Lydia lay on the bed, flat on her back. She fixed her eyes on the fan and said, "Keep me, Adela, keep me here." Adela took Clotilde and lay alongside Lydia. She held the little girl tight. Lydia sobbed without making any noise. She whispered between hard breaths. "If you wanted a baby why didn't you just take me?" Adela held her against her chest and looked into Lydia's honey brown eyes. She wanted to say, 'Yes. You can come be my little girl.' She wanted to say, 'I know that longing, the longing to be found at last by the real mother, the good mother.' She stroked the little girl's hair. "You have me Lydia. You always have me. I'm yours. I'm your Adela." Lydia clung to Adela's neck. "Will you still love me when you have your own baby?" Adela kissed the top of her head and hummed, "Duermete mi nina.” She kissed her again.”You'll always be my Lydia." She breathed deep of the scent of sunburnt little girl hair that overpowered the violet water Matilde had poured over Lydia's head that morning.

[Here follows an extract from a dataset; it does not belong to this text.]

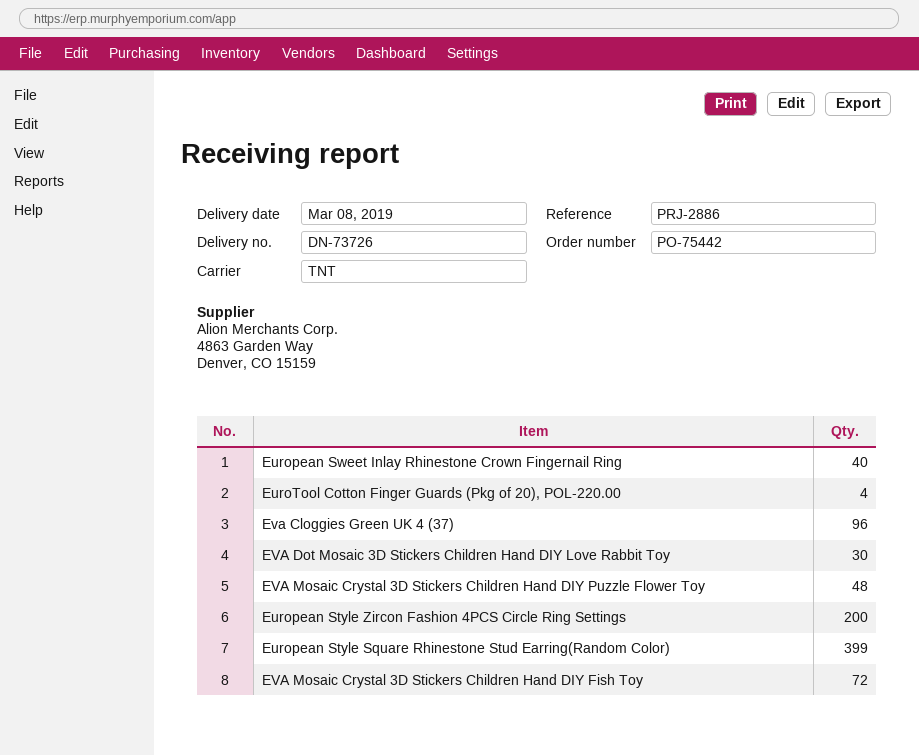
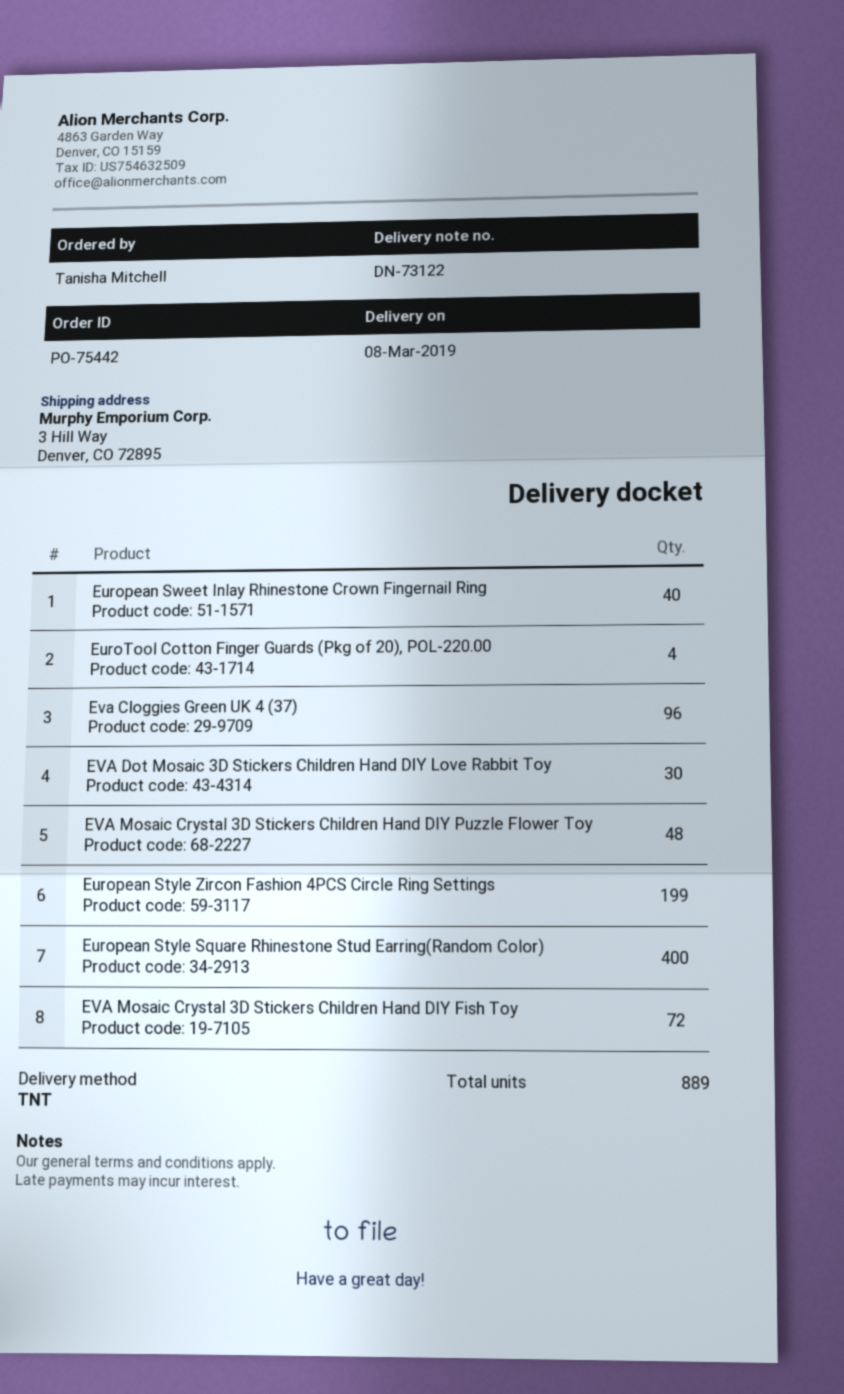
delivery note number: DN-73726 -> DN-73122
European Style Zircon Fashion 4PCS Circle Ring Settings: 200 -> 199
European Style Square Rhinestone Stud Earring(Random Color): 399 -> 400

From where they lay she saw Noel drop the smoked down cigarette. He came inside and slid his portfolio from its place behind the bookcase by the door. "I'm heading to the UniEx to use the printshop and see students." She called him over, tugged at his hand. "Is the building open again?" He shrugged one shoulder. "I saw one of my students at the bodega and he told me they let him into the printshop. We made a plan to meet there." She pulled him to her by the hand. He sat on the edge of the bed. She took his face in both her hands and drew him to her and kissed him. “I’m glad I can’t get to my job. Who knows if I'll ever get to my job again. Are the roads still blocked around the Presidio? “ Noel stroked her cheek with the back of his hand. “It’s better if you never go back there. God only knows how the Infodes building, just a few yards away, was barely damaged when the Presidio blew up. Thank God you didn’t work late that night.” He laughed. “I like to picture Betzaida hiding under her metal desk after the first explosion.” Adela shuddered. “She wasn’t even scared. Or she couldn't tell she was scared. Sofia told me she’s working round the clock to get the program reopened even though the perimeter of the Presidio is closed and guarded by Jerez troops.” Noel shuddered. “How many disappeared in the prison explosion? Your dead phone must be getting thousands of calls.” Adela closed her eyes tight. “I can’t bear to look at the signs and photographs plastered everyplace. Have you seen? Last seen…Infodes can’t even find the living. How could we help with the dead?”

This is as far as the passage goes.